When cases are brought into the judicial arena, there is consensus that judges’ determinations of legal competence are very heavily influenced by clinical opinions concerning capacity (Mahler & Perry, 1988), to the point where courts in large measure have ‘turfed’ the problem of mental capacity to the clinicians (where the majority of commentators argue that the issue properly belongs) (Hipshman, 1987). Vital in this aspect of forensic medicine – the application of medical expertise and experience to help resolve legal issues—are the clinician’s notes in the patient’s record (Farnsworth, 1989). Gutheil and Bursztajn (1986) counsel their psychiatric colleagues to anticipate the possibility that a patient’s mental capacity may become an issue, and to document thoroughly the clinical determinants (i.e., the facts) supporting the clinician’s view regarding capacity or incapacity. Consultations concerning the patient’s capacity with family, treatment and forensic specialists, and other professional staff who have contact with the patient also should be documented in the patient’s chart.
Leading forensic psychiatrists and psychologists emphasize the value of clinician (especially psychiatrist/attorney collaboration on difficult capacity assessment cases (Appelbaum & Grisso, 1988). For Gutheil et al., (1987), the attorney as an advocate focusing on short-term rights and the clinician as an expert investigator and therapist concentrating on long-term benefits make a powerful and constructive team. Moreover, the clinician has an essential role in educating institutional attorneys and the courts about clinical issues and in employing attorneys in the presentation of clinically probative evidence (Gutheil & Bursztajn, 1986).
CONCLUSION
A legally and clinically usable definition of decisional competence that is both sufficiently specific to avoid false positives and broad enough to avoid false negatives is probably impossible; some clinical and judicial leeway is both inevitable and desirable (Mahler & Perry, 1988).

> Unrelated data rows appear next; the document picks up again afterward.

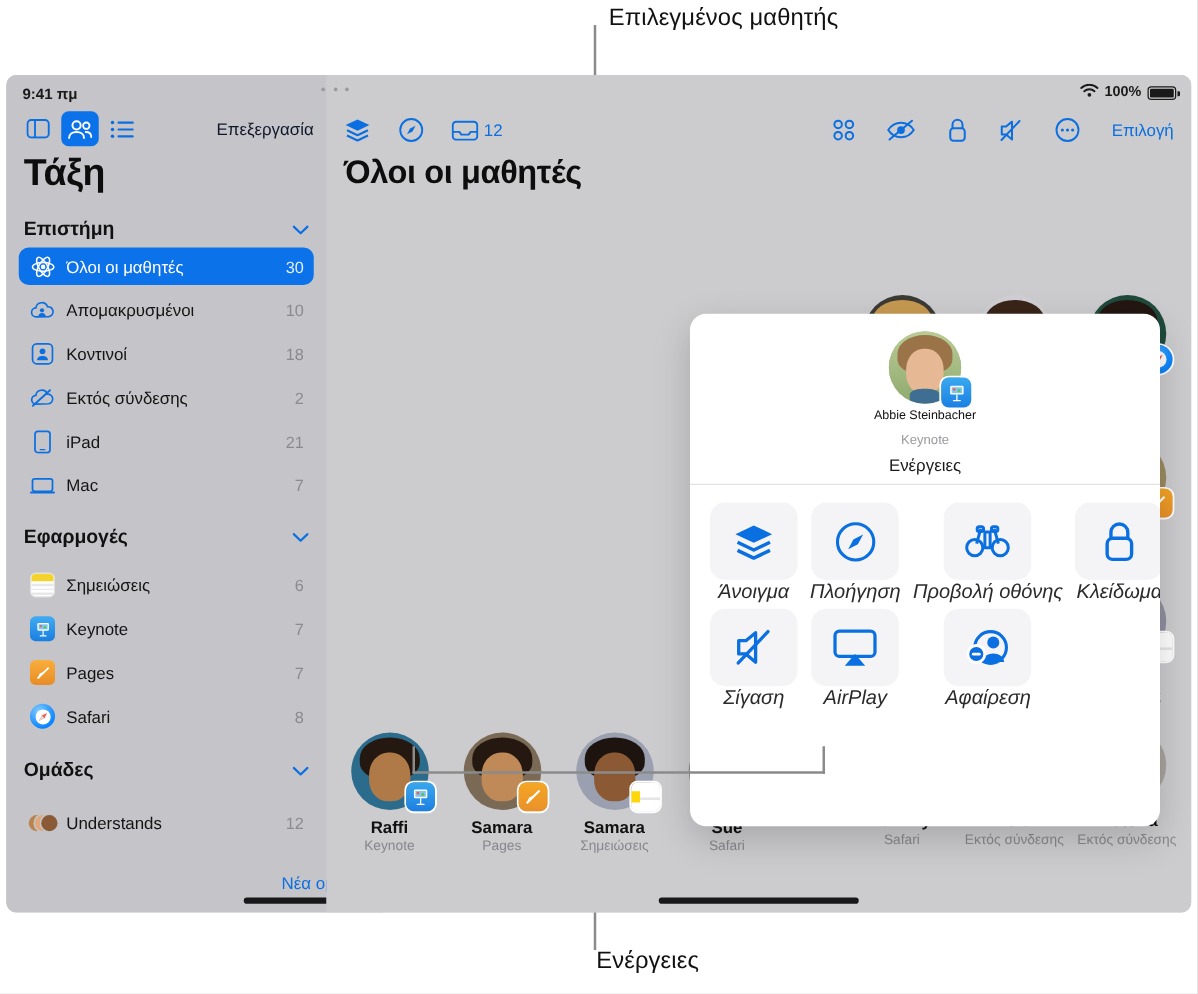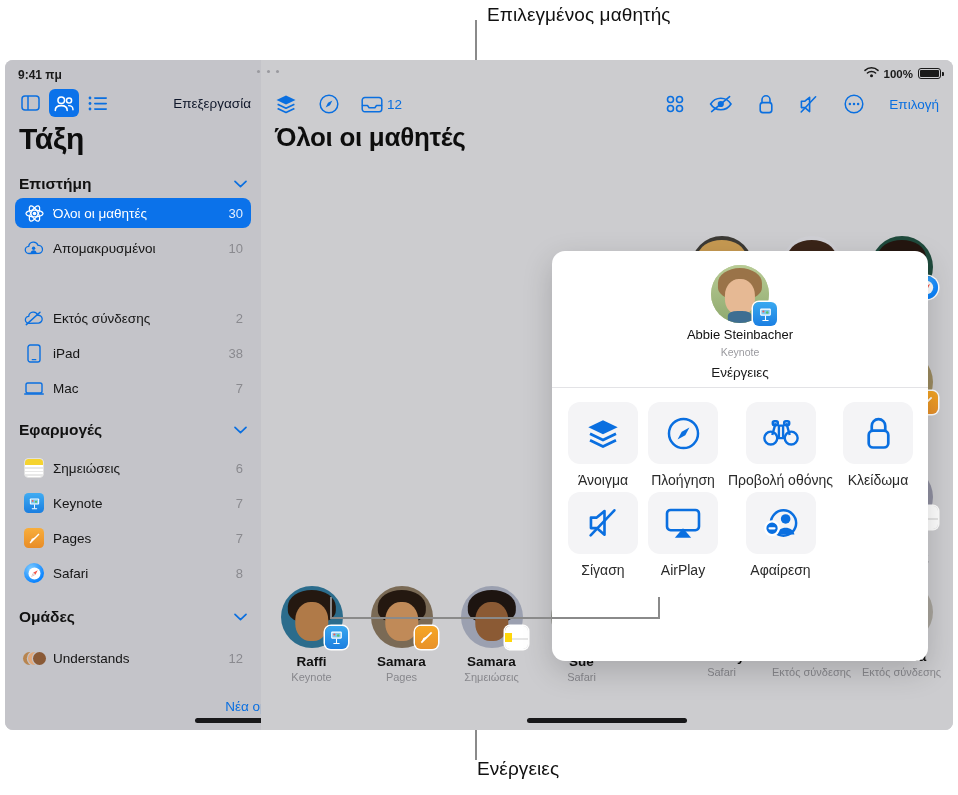"Κοντινοί" div.sb-row { html: none -> <div> <span> <svg> <rect></rect> <circle></circle> <path></path> </svg> </span> <span>Κοντινοί</span> <span>18</span> </div> }
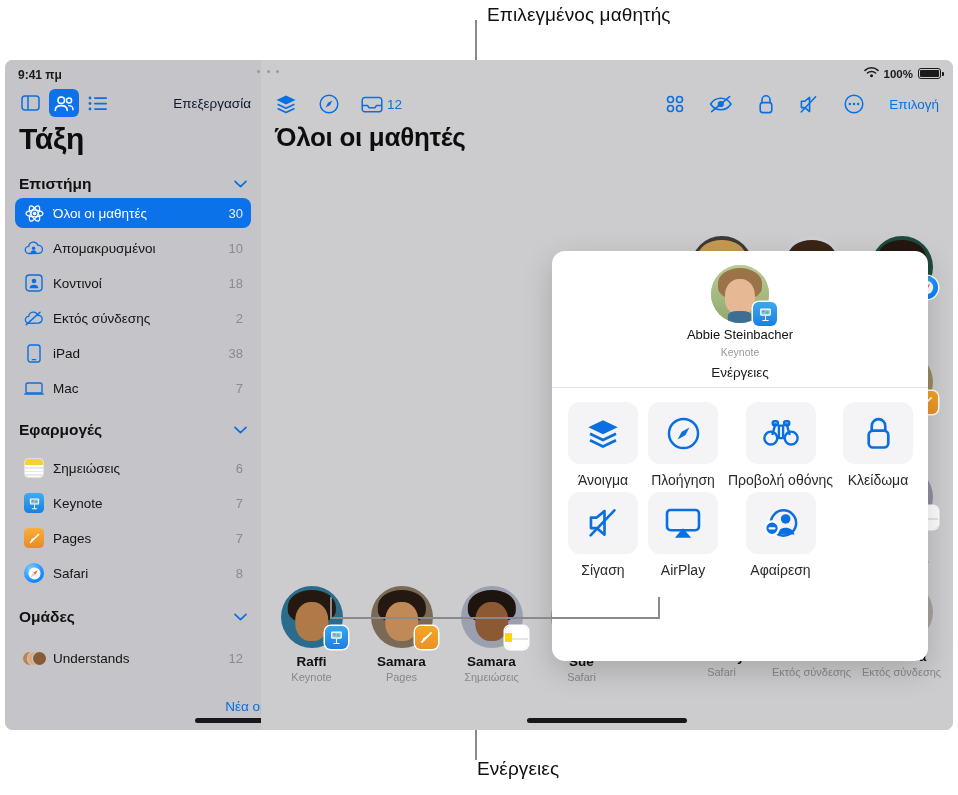"Abbie Steinbacher" .pop-name { font-size: 13px -> 10px }
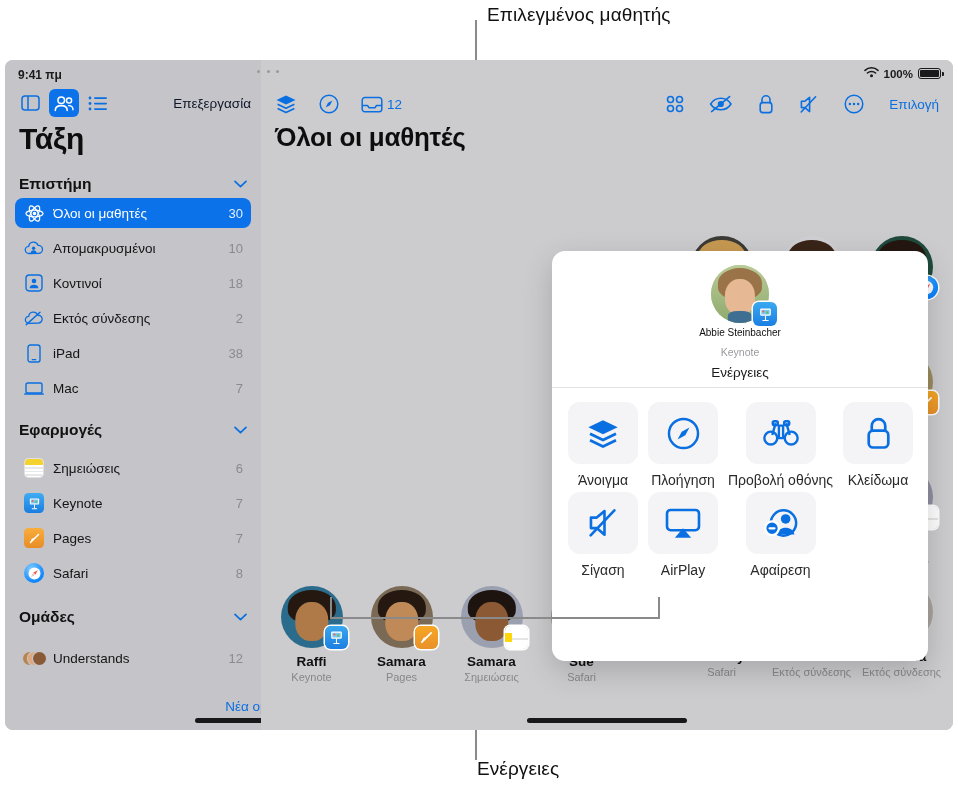"38" span.cnt { text: 38 -> 21 }
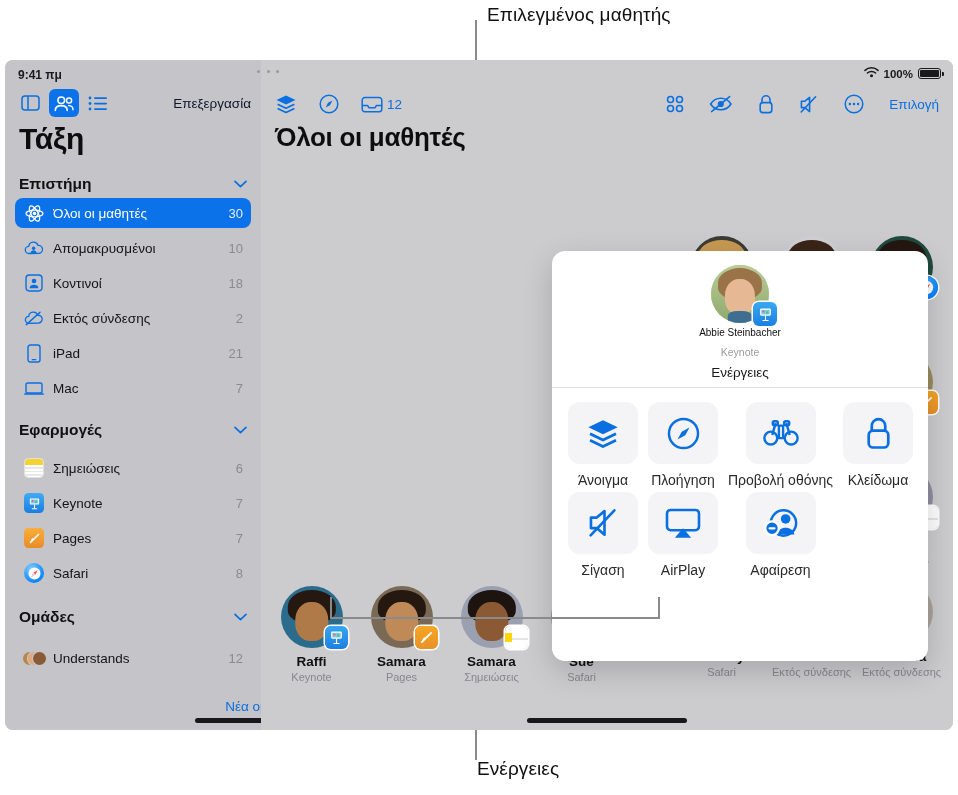"Άνοιγμα" .act-lbl { font-size: 14px -> 16px; font-style: none -> italic; margin-top: 8px -> 1px }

Moreover, a determination of clinical capacity or legal competence does answer the more important question of what particular choice ought to be made by or for the patient. Nonetheless, the assessment of capacity is a vital threshold issue for those concerned about decisionmaking by and for older persons, the extent of individual autonomy versus protectionism, and the implications of substitute decisionmaker involvement. The type of medical and legal literature reviewed in this article will continue to grow, based on clinical experience, empirical investigation, and philosophical and legal analysis, as commentators continue to identify and flesh out the common threads discussed above.